Gert Jacobie
The question about what will happen if encroacher bush on 40 million hectares of Namibia’s savannah farmland is harvested intensively and the influence of such industrial scale activity on the ecology, remains unanswered.
The issue is also not new, and has been the subject of numerous ongoing studies.
Hydro-geologist, Frank Bockmühl is adamant that more intensive studies about the effect on the soil and underground water sources should be done, without negating the value of bush harvesting and utilization industry. “Both matters remain relevant. We lost many millions of hectares of grazing, while bush were pumping our underground moist into the air, while we still need the vegetation to prevent soil erosion and the carbon dioxide that it absorbs,” he said recently.
n Old hand at looking for answers in this regard, Mr. Nico de Klerk (Snr) an agricultural scientist and erstwhile director in the then Department of Agriculture, said he is farming himself these days and still study the matter.
“We will have to regain our grazing, but we will also have to manage re-growth of invader bush.

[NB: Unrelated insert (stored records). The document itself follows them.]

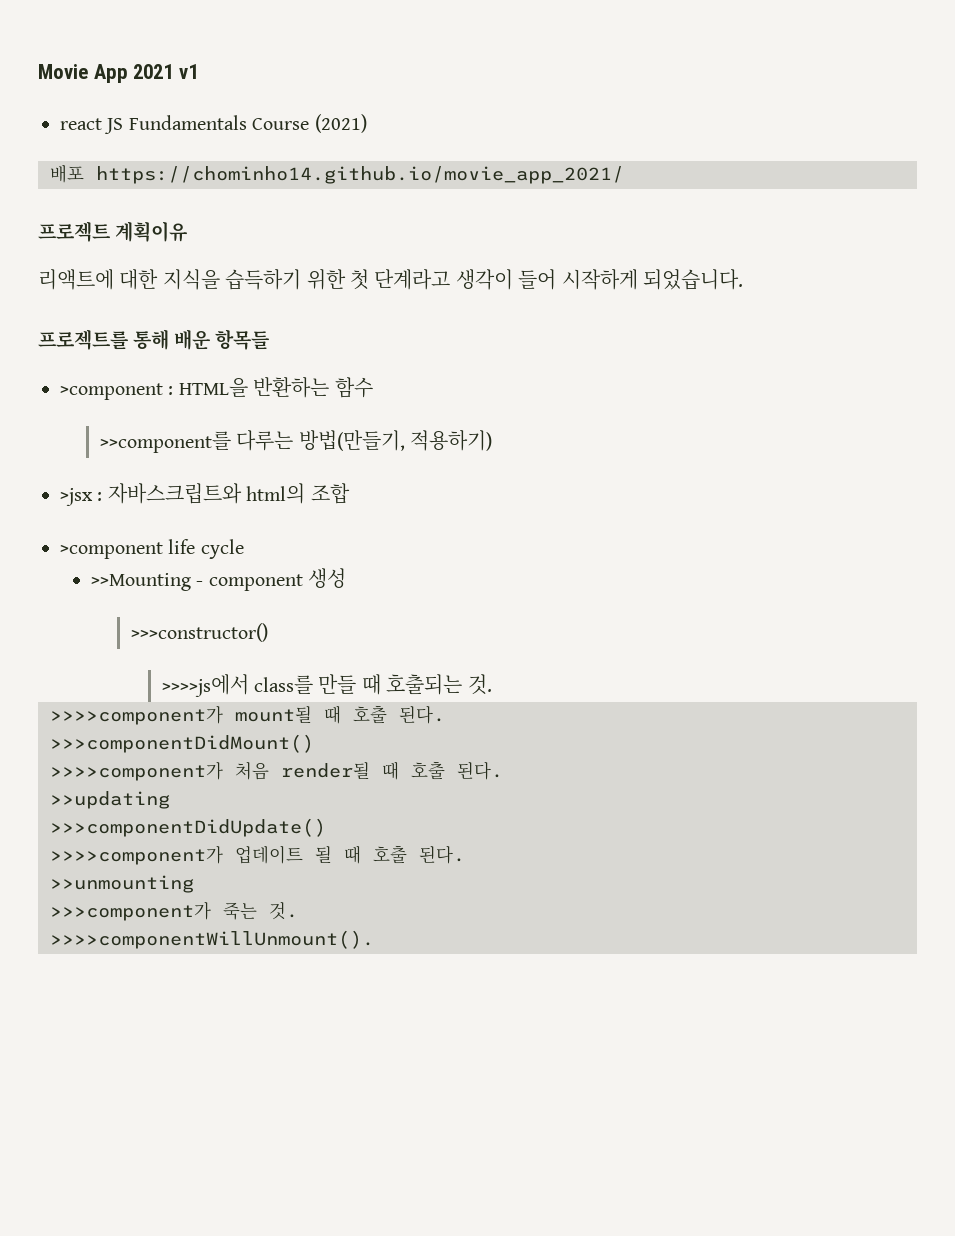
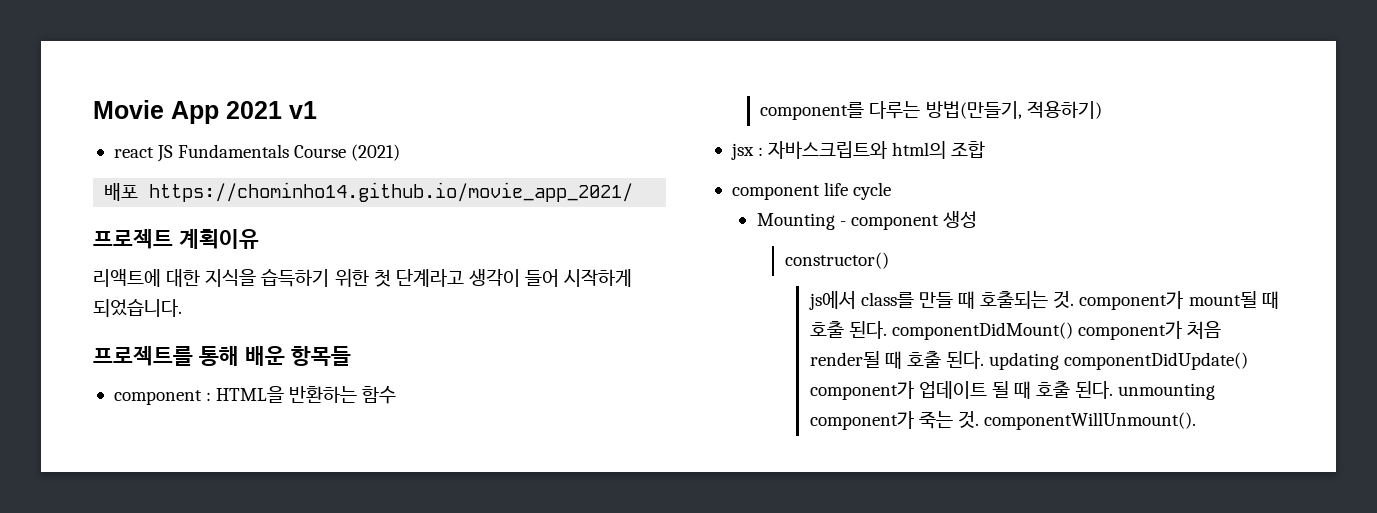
[60,383,163,400] >component -> [113,390,202,405] component
[99,431,231,453] >>component를 -> [760,102,865,120] component를
[60,488,93,506] >jsx -> [730,143,754,160] jsx
[60,542,163,559] >component -> [731,185,820,200] component
[90,573,191,591] >>Mounting -> [756,213,835,230] Mounting
[130,623,268,642] [161,674,249,697] >>>constructor() // >>>>js에서 -> [784,252,889,269] [808,291,856,310] constructor() // js에서
[50,706,223,725] // >>>>component가 -> [1079,291,1184,310] component가
[50,734,314,753] [50,762,223,781] // >>>componentDidMount() // >>>>component가 -> [891,321,1182,340] componentDidMount() component가
[50,791,170,809] [50,818,326,837] [50,846,223,865] // >>updating // >>>componentDidUpdate() // >>>>component가 -> [989,352,1249,370] [809,381,914,400] updating componentDidUpdate() component가
[50,875,194,893] [50,902,211,921] // >>unmounting // >>>component가 -> [1118,383,1216,400] [809,411,914,430] unmounting component가
[50,930,374,949] // >>>>componentWillUnmount(). -> [983,412,1196,430] componentWillUnmount().

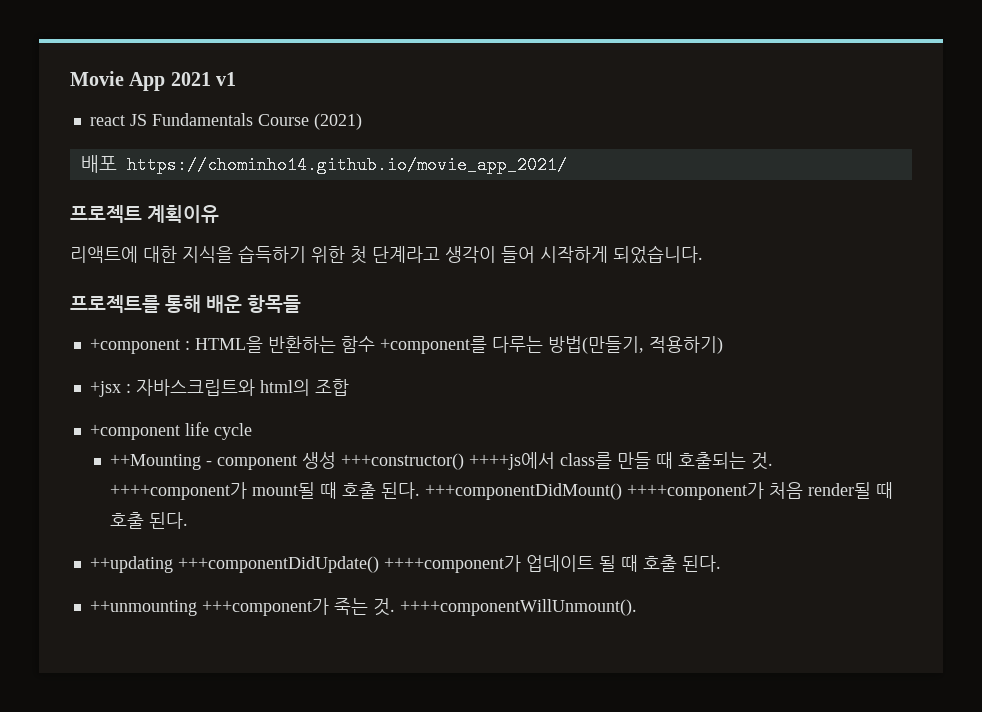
[113,390,202,405] component -> [89,338,180,354] +component
[760,102,865,120] // component를 -> [379,336,487,354] +component를
[730,143,754,160] jsx -> [89,381,121,397] +jsx
[731,185,820,200] component -> [89,424,180,440] +component
[756,213,835,230] Mounting -> [110,454,202,470] ++Mounting
[784,252,889,269] [808,291,856,310] // constructor() // js에서 -> [341,452,556,470] +++constructor() ++++js에서
[1079,291,1184,310] component가 -> [110,482,248,500] ++++component가
[891,321,1182,340] componentDidMount() component가 -> [425,482,765,500] +++componentDidMount() ++++component가
[989,352,1249,370] [809,381,914,400] updating componentDidUpdate() component가 -> [89,555,521,573] // ++updating +++componentDidUpdate() ++++component가
[1118,383,1216,400] [809,411,914,430] unmounting component가 -> [89,598,329,616] // ++unmounting +++component가
[983,412,1196,430] componentWillUnmount(). -> [399,599,637,616] ++++componentWillUnmount().

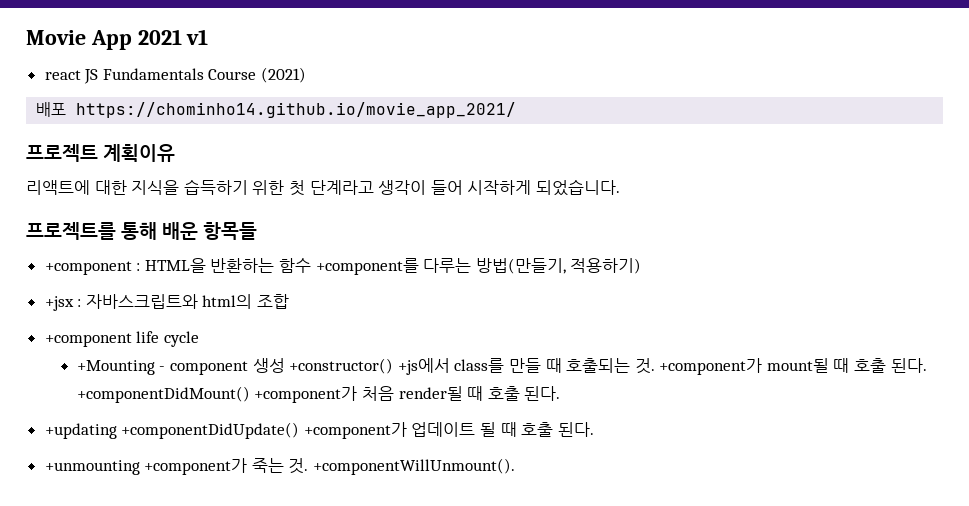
[110,454,202,470] ++Mounting -> [76,360,155,375] +Mounting
[341,452,556,470] +++constructor() ++++js에서 -> [289,358,450,375] +constructor() +js에서
[110,482,248,500] ++++component가 -> [659,358,763,375] +component가
[425,482,765,500] +++componentDidMount() ++++component가 -> [76,386,358,403] +componentDidMount() +component가
[89,555,521,573] ++updating +++componentDidUpdate() ++++component가 -> [44,422,407,439] +updating +componentDidUpdate() +component가
[89,598,329,616] ++unmounting +++component가 -> [44,458,248,475] +unmounting +component가
[399,599,637,616] ++++componentWillUnmount(). -> [313,458,516,475] +componentWillUnmount().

Years ago we did many studies on a number of government experimental farms, and gained lots of information. In my mind, when people used to burn their veldt in the winter, the best results were achieved. We have proof of that in the north and elsewhere, but times have changed,” he said, adding that research done by the De-bushing Advisory Service (DAS) should be taken into consideration by land owners going big. “If we slip up here, we will have to deal with serious degrading of the quality of farm lands later,” he warned.